• **Exercise goal**: Every line in the records below that holds "none" must be identified and copied.

• **Items from a data source**:
/---

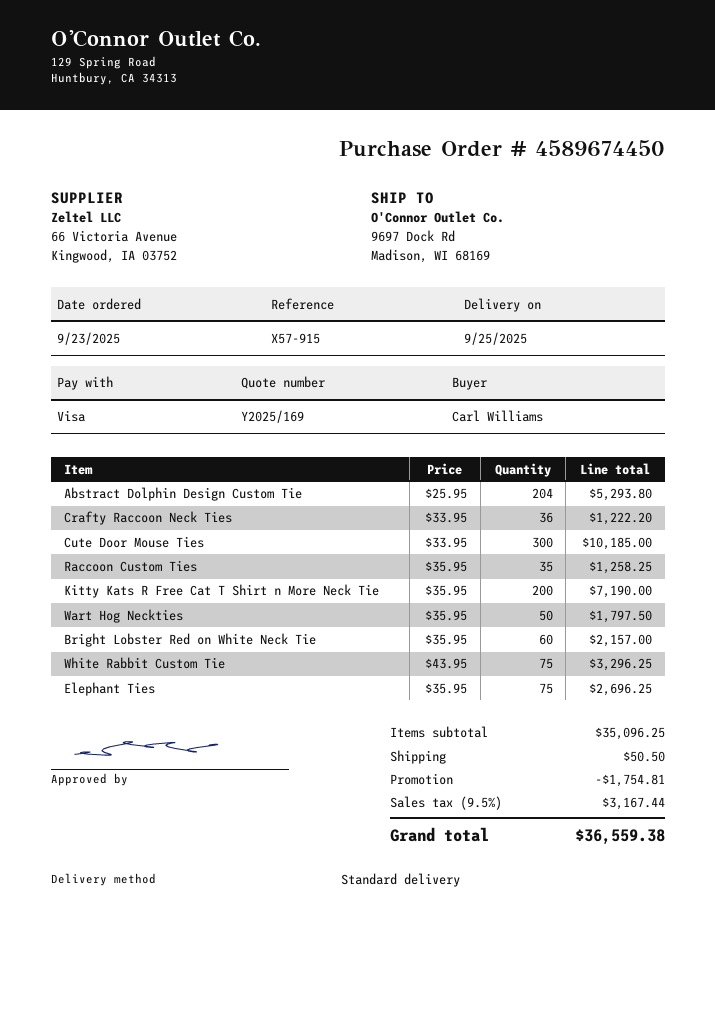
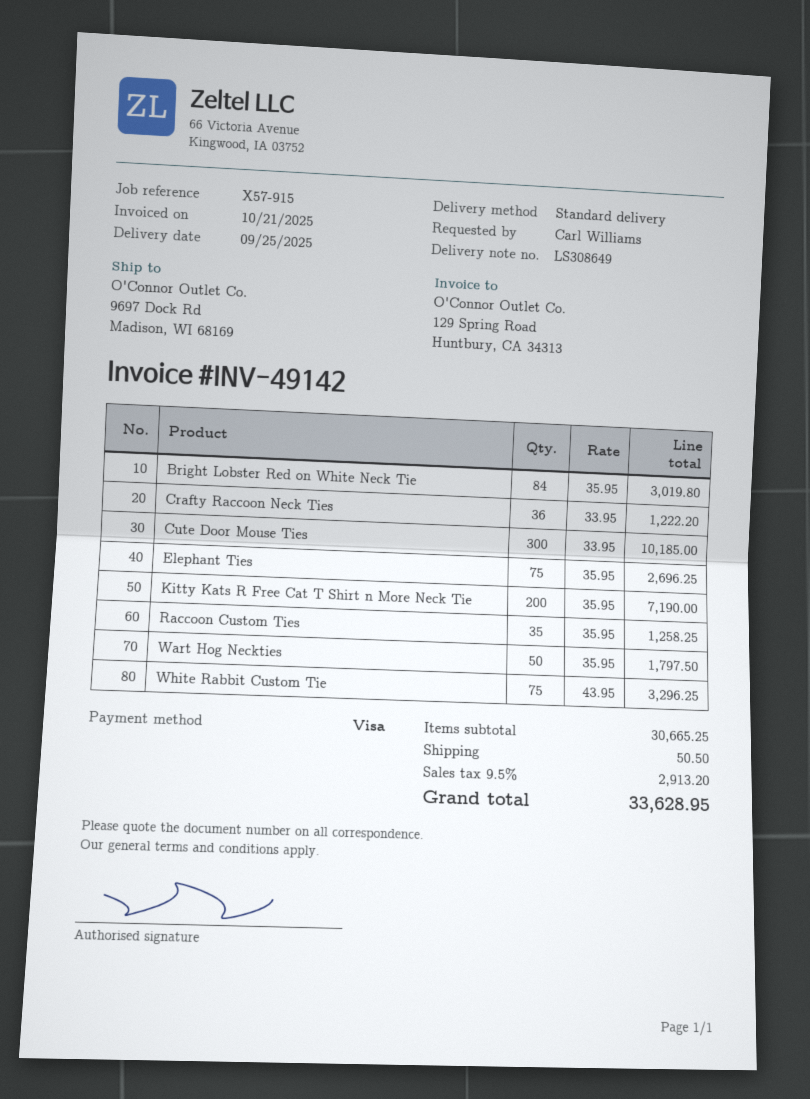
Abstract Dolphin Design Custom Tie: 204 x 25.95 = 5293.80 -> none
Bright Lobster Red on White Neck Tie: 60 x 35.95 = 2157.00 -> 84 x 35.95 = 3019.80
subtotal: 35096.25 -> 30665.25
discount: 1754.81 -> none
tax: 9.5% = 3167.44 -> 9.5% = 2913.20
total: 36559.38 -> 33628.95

\---

• **Written response**:
Abstract Dolphin Design Custom Tie: 204 x 25.95 = 5293.80 -> none
discount: 1754.81 -> none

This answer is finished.